Me lanzo a escribir esta postcrítica sin apenas tiempo para haber podido digerir todo ese "veneno" que The master destila con auténtica maestría. Durante la película tengo sensaciones que me son familiares y que me llevan a acordarme de Pozos de ambición, de echar la memoria cinco años atrás y por eso, antes de escribir esta postcrítica, me he leído la postcrítica de Pozos de ambición. Allí hablaba de una película que no es redonda y reconocía que postreros visionados me iluminarían la quinta estrella. Y así fue.
P.T. Anderson con Pozos de ambición giró el volante hacia un tipo de cine mucho más maduro, denso y complicado que el de sus películas anteriores. Su capacidad de dirigir, que siempre fue portentosa, pasó a convertirse en rotunda. No hacían falta planos secuencia pasando por piscinas. Como él comenta en esta entrevista, en Boogie nights "era muy joven cuando la hice, y sentía la necesidad de presumir y hacer saber a la gente todo lo que era capaz de hacer".
Afortunadamente, ese impulso juvenil ha dado paso a un cine en el que la cámara abandona un afán iconoclasta y se aposenta en los más firmes anclajes de la narrativa. La elección formal del uso de una cámara de 65 mm le impuso que no pudiese mover tanto la cámara, a pesar de que ya en Pozos de ambición no la movía con el mismo brío sino siendo más certero en cada movimiento.
The master, entre otras muchas cosas, nos cuenta la historia de Fred y su relación con Lancaster, de una extraña amistad, de dos personajes que se aman pero que se temen. Al igual que sucedía en Pozos de ambición, tenemos un personaje fuertemente perturbado como es el de Joaquin Phoenix que incluso llega a ensombrecer la grandísima interpretación de Daniel Day-Lewis en aquel film y de sus antagonistas. Aquí, Lancaster, magníficamente interpretado por un Phillip Seymour Hoffman con hechuras de Orson Welles.
Desde que se conocen, los dos personajes caminan juntos por diferentes caminos. Y así nos lo muestra en diferentes momentos P.T. Anderson como, por ejemplo, cuando van a la boda, después de conocerse, suben a la cubierta del barco, P.T. Anderson nos regala uno de sus planos de punto de fuga a lo Kubrick, en el que la pantalla viene a estar dividida en dos y cada uno de los personajes camina por un lado, sin cruzarse; de ahí a la ya más evidente escena en la cárcel, en los calabozos contiguos, en la que Joaquin Phoenix nos regala una interpretación a lo Patrick Dewaere; de igual manera lo hace en la magnífica conversación psicoanalítica de los párpados.

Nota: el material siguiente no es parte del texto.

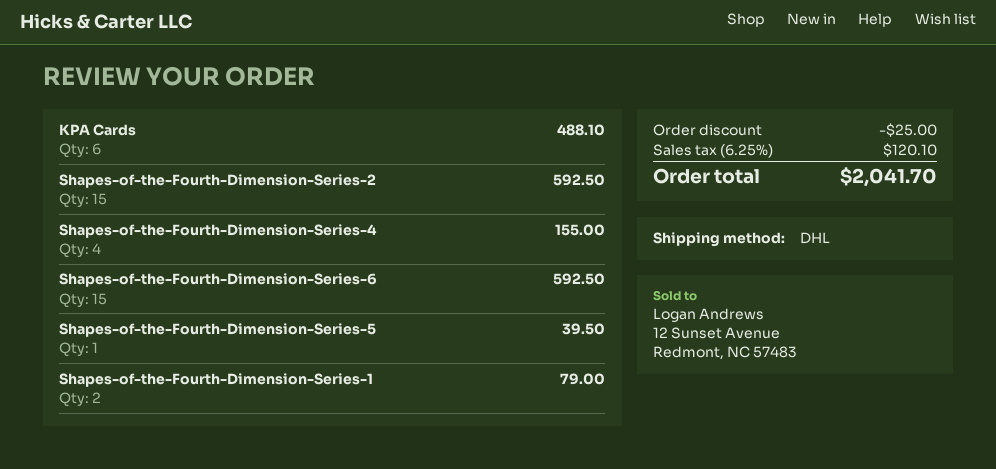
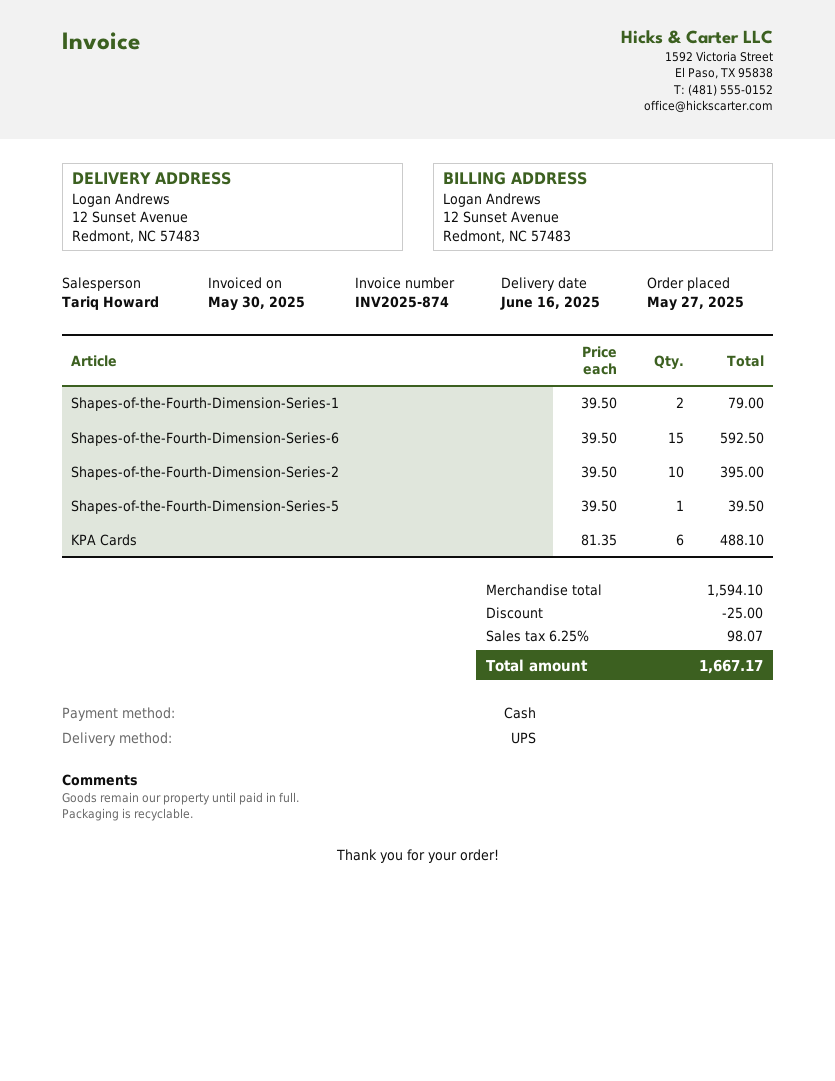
shipping method: DHL -> UPS
Shapes-of-the-Fourth-Dimension-Series-2: 15 for 592.50 -> 10 for 395.00
Shapes-of-the-Fourth-Dimension-Series-4: 4 for 155.00 -> none
tax: 6.25% = 120.10 -> 6.25% = 98.07
total: 2041.70 -> 1667.17

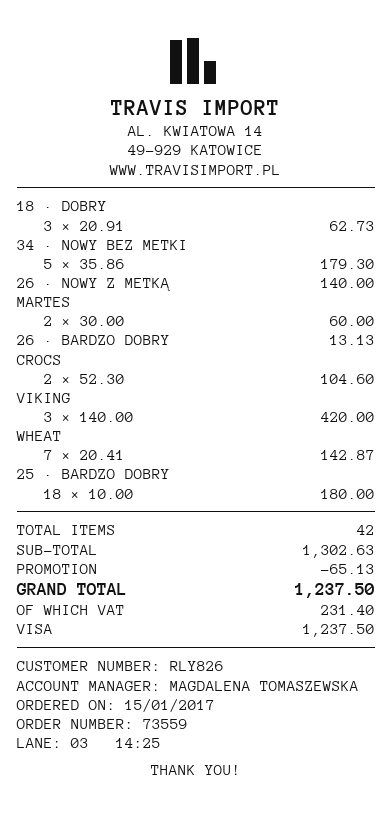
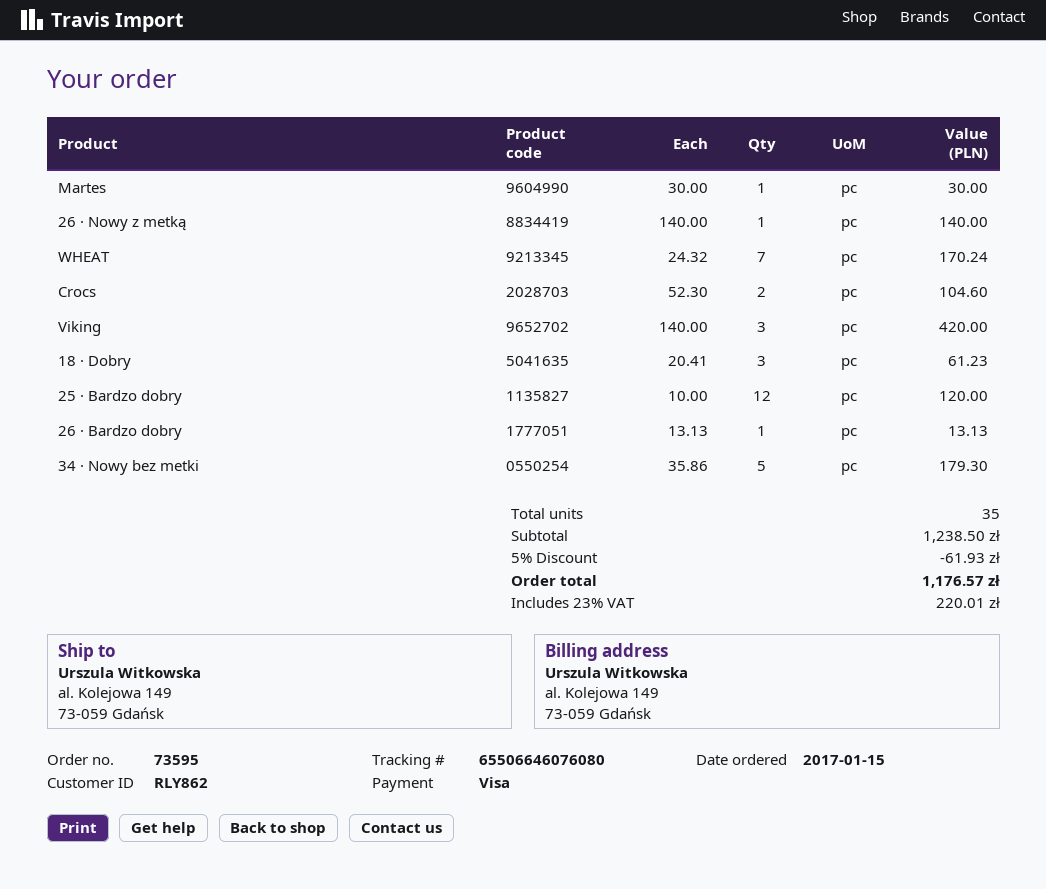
order number: 73559 -> 73595
customer number: RLY826 -> RLY862
18 · DOBRY: 3 x 20.91 = 62.73 -> 3 x 20.41 = 61.23
MARTES: 2 x 30.00 = 60.00 -> 1 x 30.00 = 30.00
WHEAT: 7 x 20.41 = 142.87 -> 7 x 24.32 = 170.24
25 · BARDZO DOBRY: 18 x 10.00 = 180.00 -> 12 x 10.00 = 120.00
total quantity: 42 -> 35
subtotal: 1302.63 -> 1238.50
discount: 65.13 -> 61.93
tax: 231.40 -> 220.01
total: 1237.50 -> 1176.57

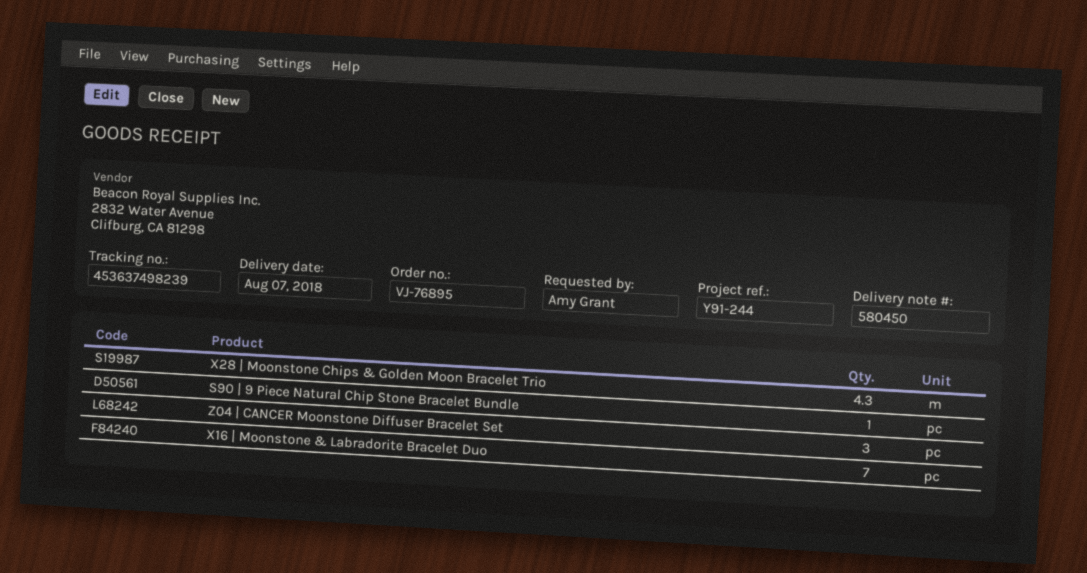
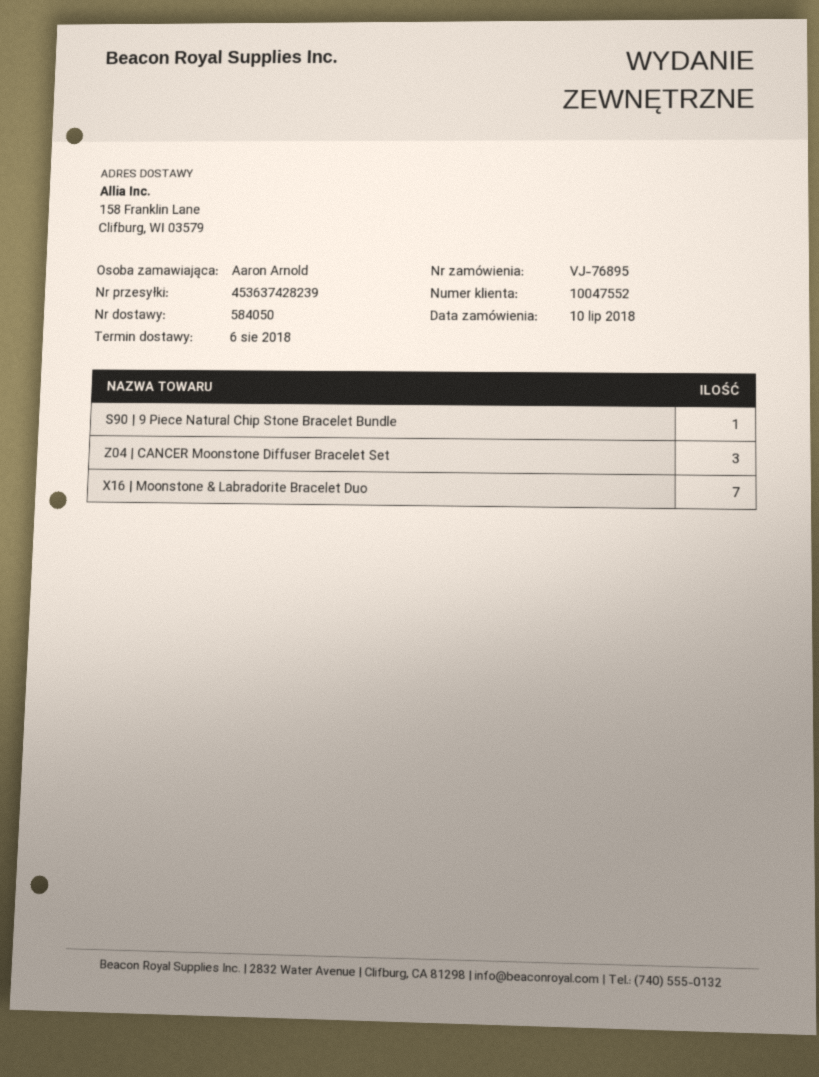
delivery note number: 580450 -> 584050
delivery date: 2018-08-07 -> 2018-08-06
ordered by: Amy Grant -> Aaron Arnold
tracking number: 453637498239 -> 453637428239
X28 | Moonstone Chips & Golden Moon Bracelet Trio: 4.3 -> none

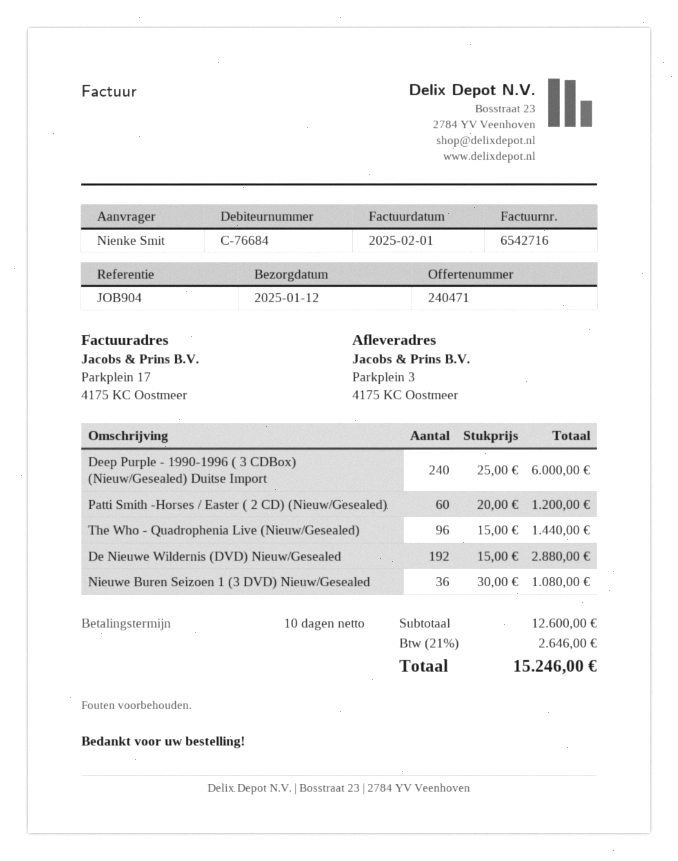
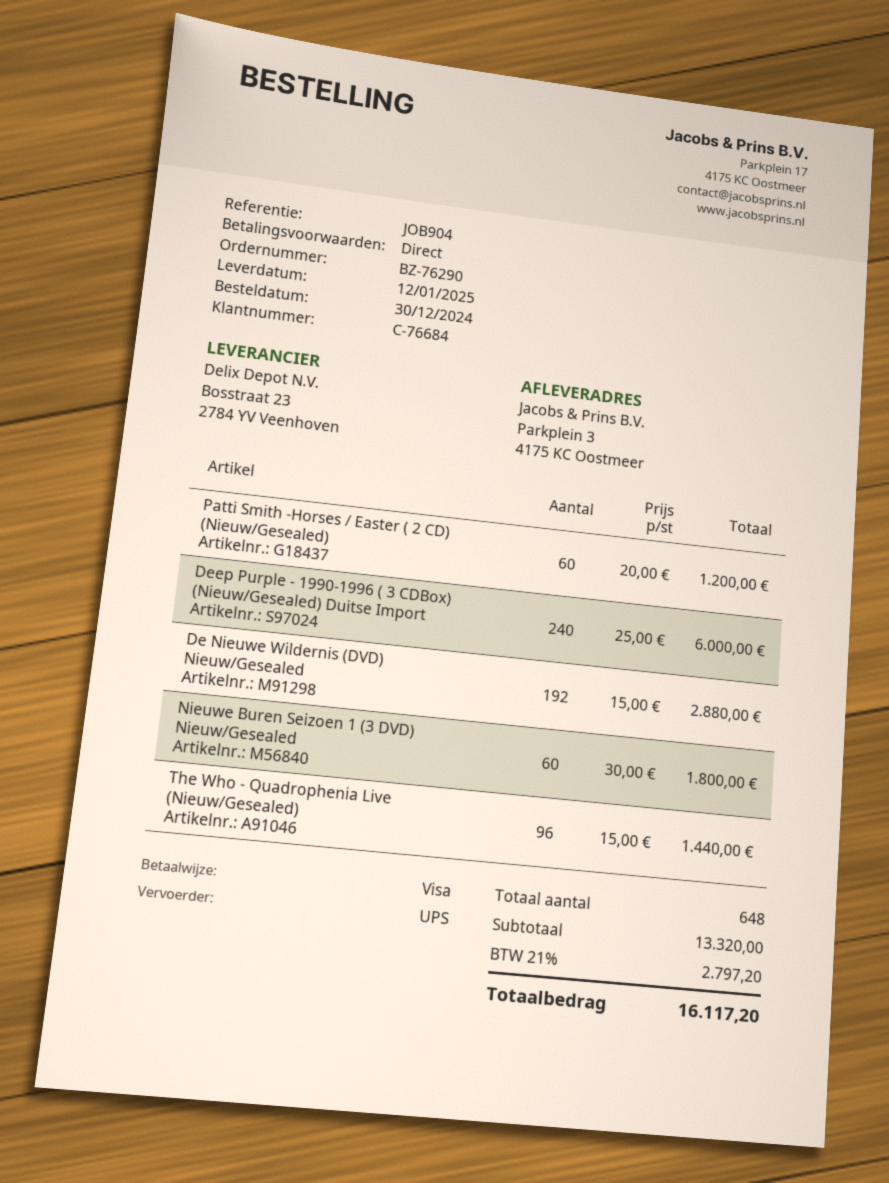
payment terms: 10 days -> on receipt
Nieuwe Buren Seizoen 1 (3 DVD) Nieuw/Gesealed: 36 x 30.00 = 1080.00 -> 60 x 30.00 = 1800.00
subtotal: 12600.00 -> 13320.00
tax: 21% = 2646.00 -> 21% = 2797.20
total: 15246.00 -> 16117.20

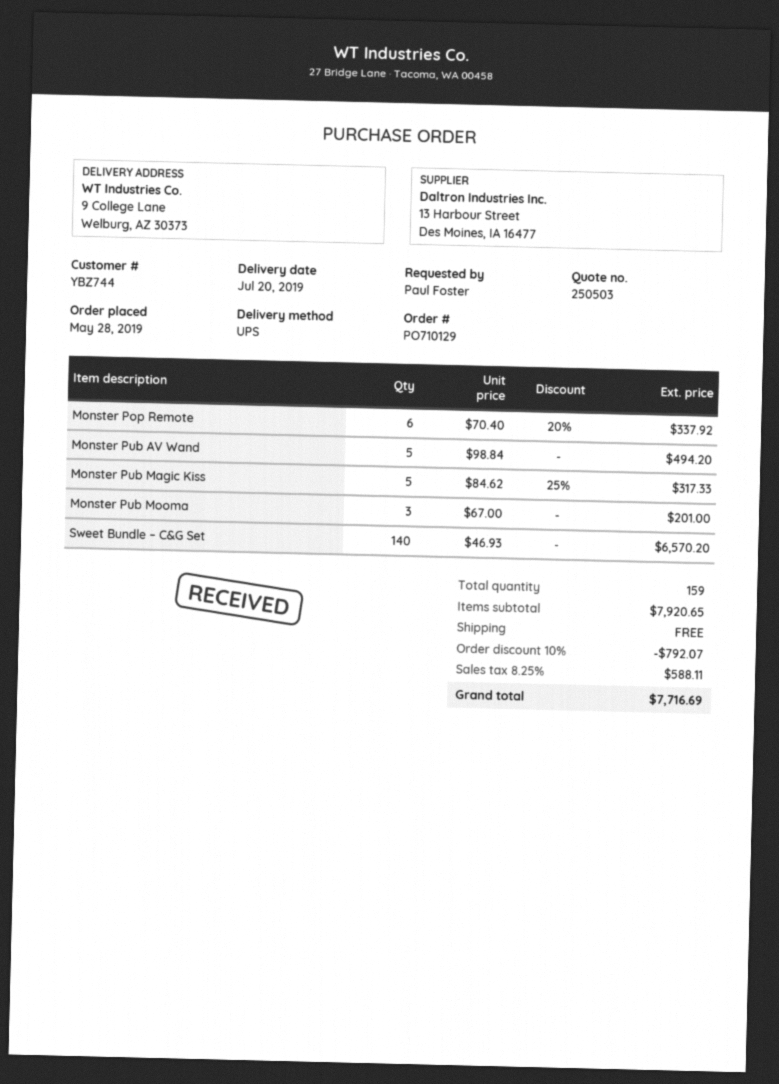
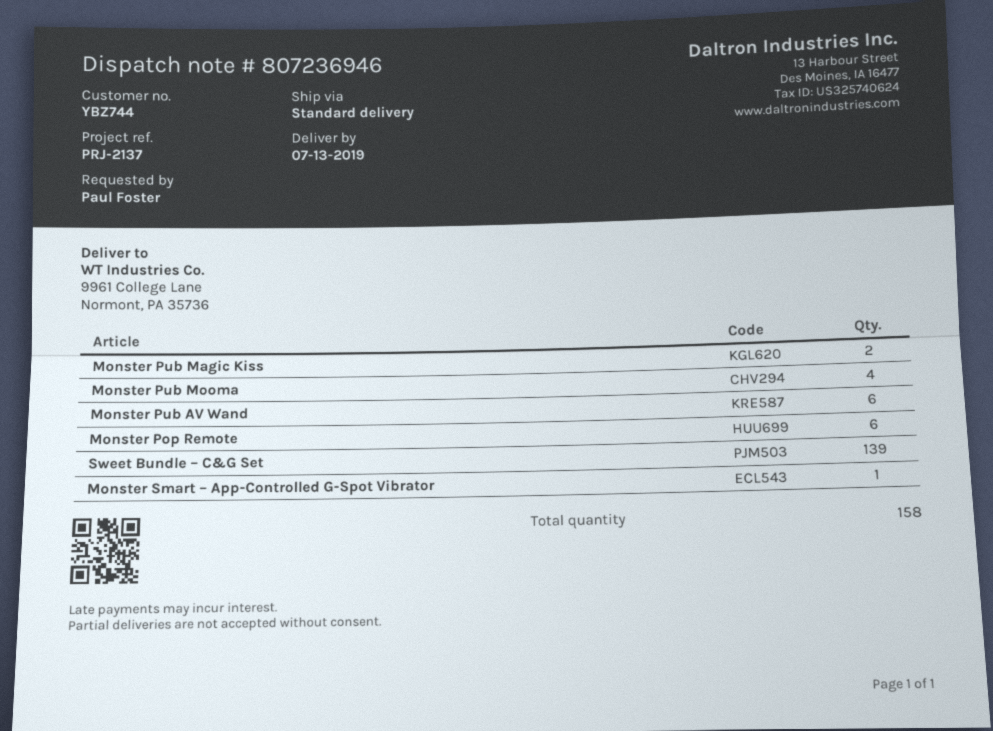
delivery date: 2019-07-20 -> 2019-07-13
shipping method: UPS -> standard
ship to: 9 College Lane, Welburg, AZ 30373 -> 9961 College Lane, Normont, PA 35736
Monster Pub AV Wand: 5 -> 6
Monster Pub Magic Kiss: 5 -> 2
Monster Pub Mooma: 3 -> 4
Sweet Bundle – C&G Set: 140 -> 139
Monster Smart – App-Controlled G-Spot Vibrator: none -> 1
total quantity: 159 -> 158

P.T. Anderson apura su genio para montar capas y capas de información por medio de la puesta en escena, para contarnos esta historia de amor imposible entre dos personajes que se necesitan pero que se repudian.
De este germen, la película nos cuenta mucho más. Nos pinta las características de una sociedad, como la estadounidense de postguerra, que se había convertido en el caldo de cultivo perfecto para que charlatanes se hiciesen imprescindibles ante unas personas que necesitaban creer en algo o en alguien; nos cuenta las trazas psicológicas a nivel traumático que padece Fred por su tormentosa infancia (ojo que de esto va, en última instancia, Shame y aquí no es más que algo incidental); nos habla de una sociedad que enfoca con optimismo un futuro esperanzador y que está precediendo el despertar sexual de los 60 y 70; y nos habla de cómo Lancaster anhela la libertad de Fred, de cómo le ofrece permanecer junto a él para siempre, arrancándole lo más preciado que tiene: su libertad.
Al igual que en Pozos de ambición, P.T. Anderson nos habla de otra lucha entre antónimos que se complementan. Una vez más tenemos lo que empieza a convertirse una constante en su cine: relaciones tormentosas familiares (paterno-filiales) y cómo los personajes de sus películas buscan la espiritualidad en sus más variadas vertientes.
The master es una película soberbia de la que uno sale con poco que decir, con ganas de volverla a ver y con la que va descubriendo que lo que en esencia y apariencia es una narración deslavazada y en la que no queda muy claro qué nos quiere contar es una trampa de la que cuesta salir.
P.T. Anderson ha decidido proyectarse a lo más profundo de la Historia del Cine.